The activated oxygen method of cleaning provides a bigger guarantee of effective cleaning after even a short cleaning cycle when compared to some other procedures. Both cleaning machines also operate relatively quietly, ensuring that it causes as little disturbance as it can. However, it should be noted that some users say the ozone can damage some parts of the mask. Despite that, some doctors still recommend using ozone CPAP cleaning machines over other methods like wipes or soap and water because it’s more guaranteed to kill almost all microbes and no drying is required after cleaning.

Verdict

Clean Zone and SoClean cater to different kinds of people with obstructive sleep apnea.

Clean Zone

A good fit for those on the go

SoClean

The best bedside CPAP cleaner

For those who find that they are always out and about, the Clean Zone provides an effective way of cleaning your CPAP machine while travelling. Its USB-rechargeable battery and easily stowable sanitizing bag, along with the travel bag that comes with the set, makes sure that you can sleep well even away from home.

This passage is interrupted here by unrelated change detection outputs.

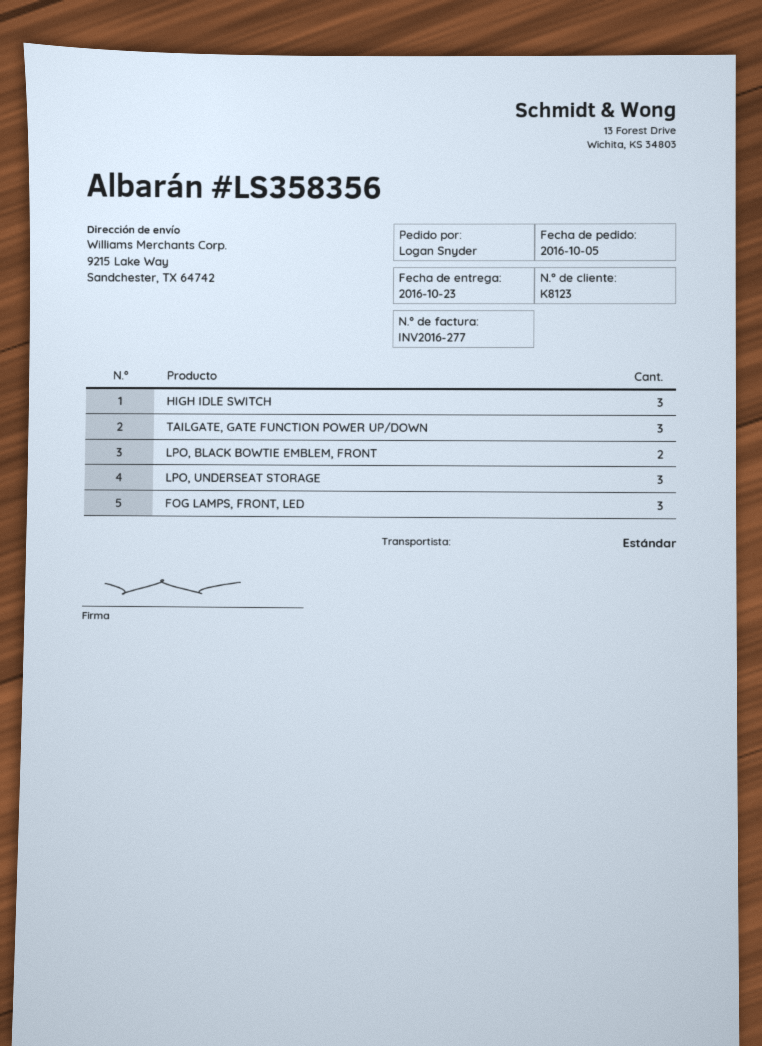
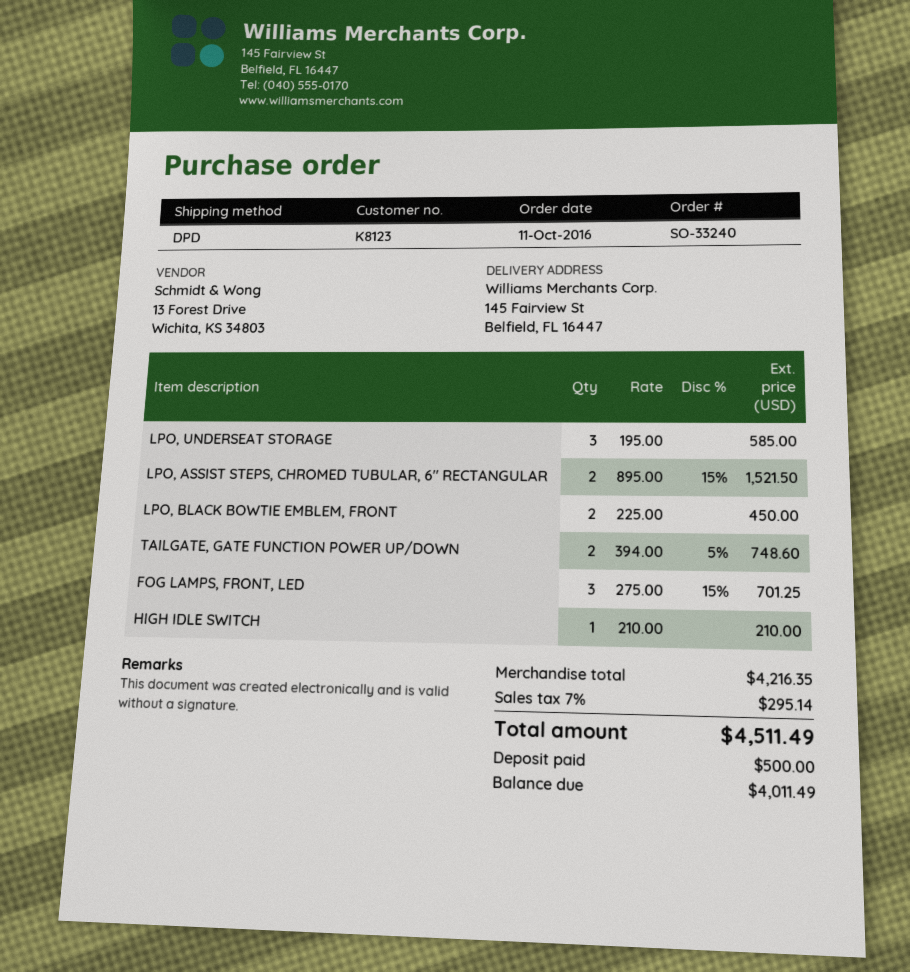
order date: 2016-10-05 -> 2016-10-11
shipping method: standard -> DPD
ship to: 9215 Lake Way, Sandchester, TX 64742 -> 145 Fairview St, Belfield, FL 16447
HIGH IDLE SWITCH: 3 -> 1
TAILGATE, GATE FUNCTION POWER UP/DOWN: 3 -> 2
LPO, ASSIST STEPS, CHROMED TUBULAR, 6" RECTANGULAR: none -> 2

For almost everyone else though, the SoClean 2 is a better pick. It’s just as effective, and has added capabilities like a programmable timer and a front screen display. Trading portability for additional functions wouldn’t be a problem for people whose career or way of life doesn’t entail much travelling. Also, its dual hose port feature ensures that the SoClean 2 isn’t completely immovable and inflexible in a home setting.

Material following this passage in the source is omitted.